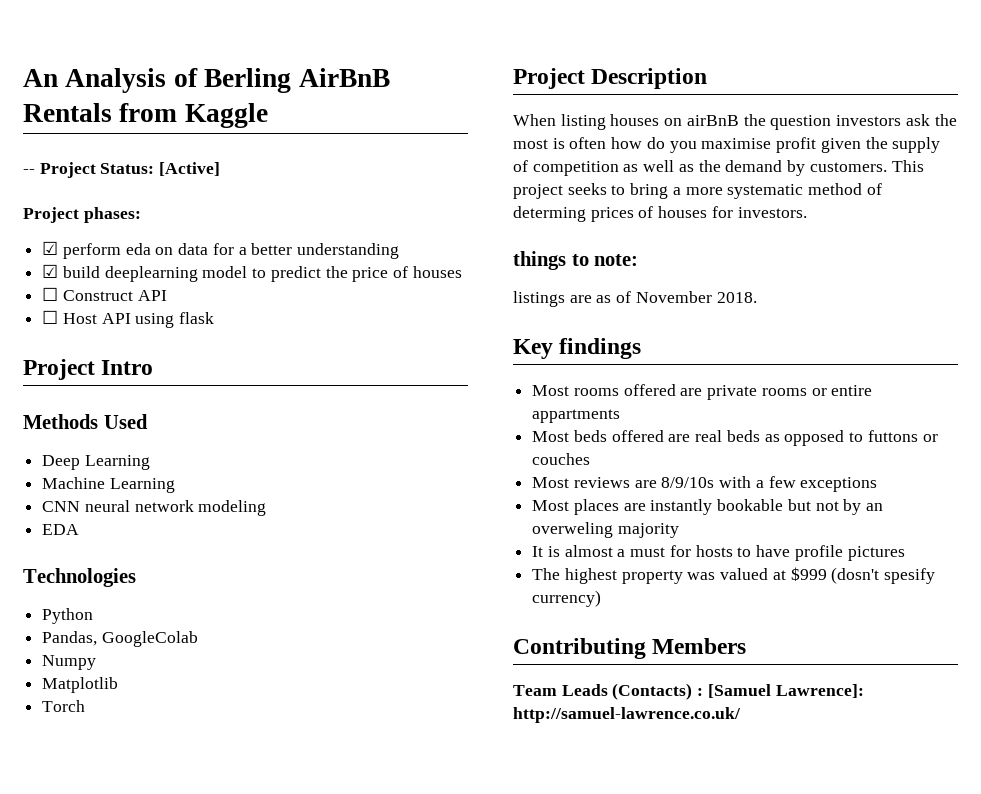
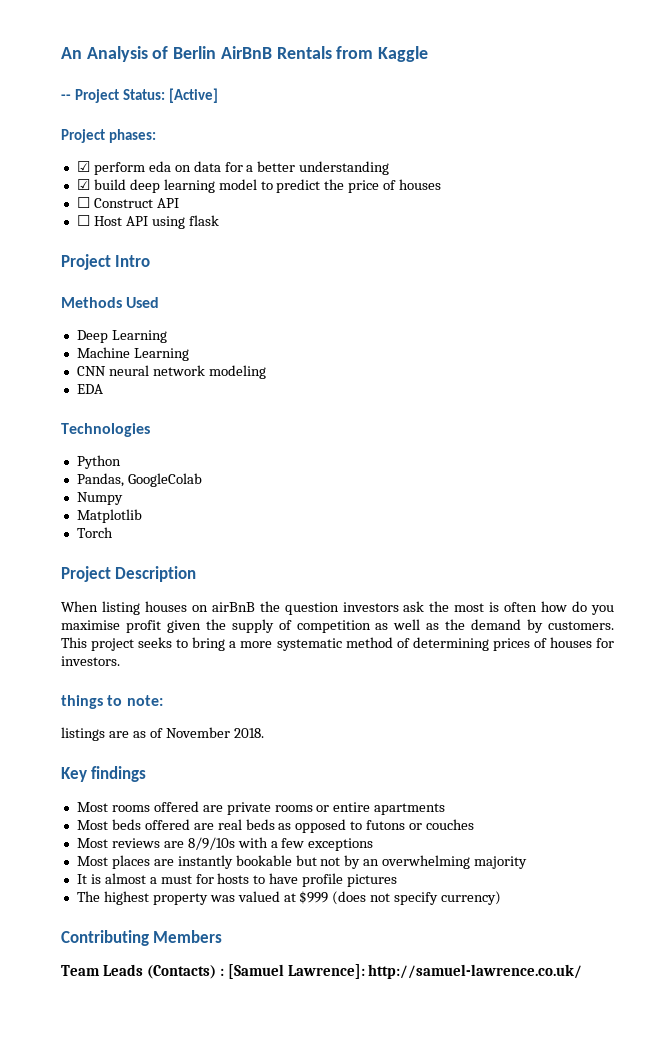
- An Analysis of Berling AirBnB Rentals from Kaggle
+ An Analysis of Berlin AirBnB Rentals from Kaggle
- ☑ build deeplearning model to predict the price of houses
+ ☑ build deep learning model to predict the price of houses
- This project seeks to bring a more systematic method of determing prices of houses for investors.
+ This project seeks to bring a more systematic method of determining prices of houses for investors.
- Most rooms offered are private rooms or entire appartments
+ Most rooms offered are private rooms or entire apartments
- Most beds offered are real beds as opposed to futtons or couches
+ Most beds offered are real beds as opposed to futons or couches
- Most places are instantly bookable but not by an overweling majority
+ Most places are instantly bookable but not by an overwhelming majority
- The highest property was valued at $999 (dosn't spesify currency)
+ The highest property was valued at $999 (does not specify currency)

_Problem to solve_
Print the line containing "an overwhelming majority", then every line after it through the last line of the records, each exactly as written; nothing else belongs in the answer.

_Task result_
+ Most places are instantly bookable but not by an overwhelming majority
- The highest property was valued at $999 (dosn't spesify currency)
+ The highest property was valued at $999 (does not specify currency)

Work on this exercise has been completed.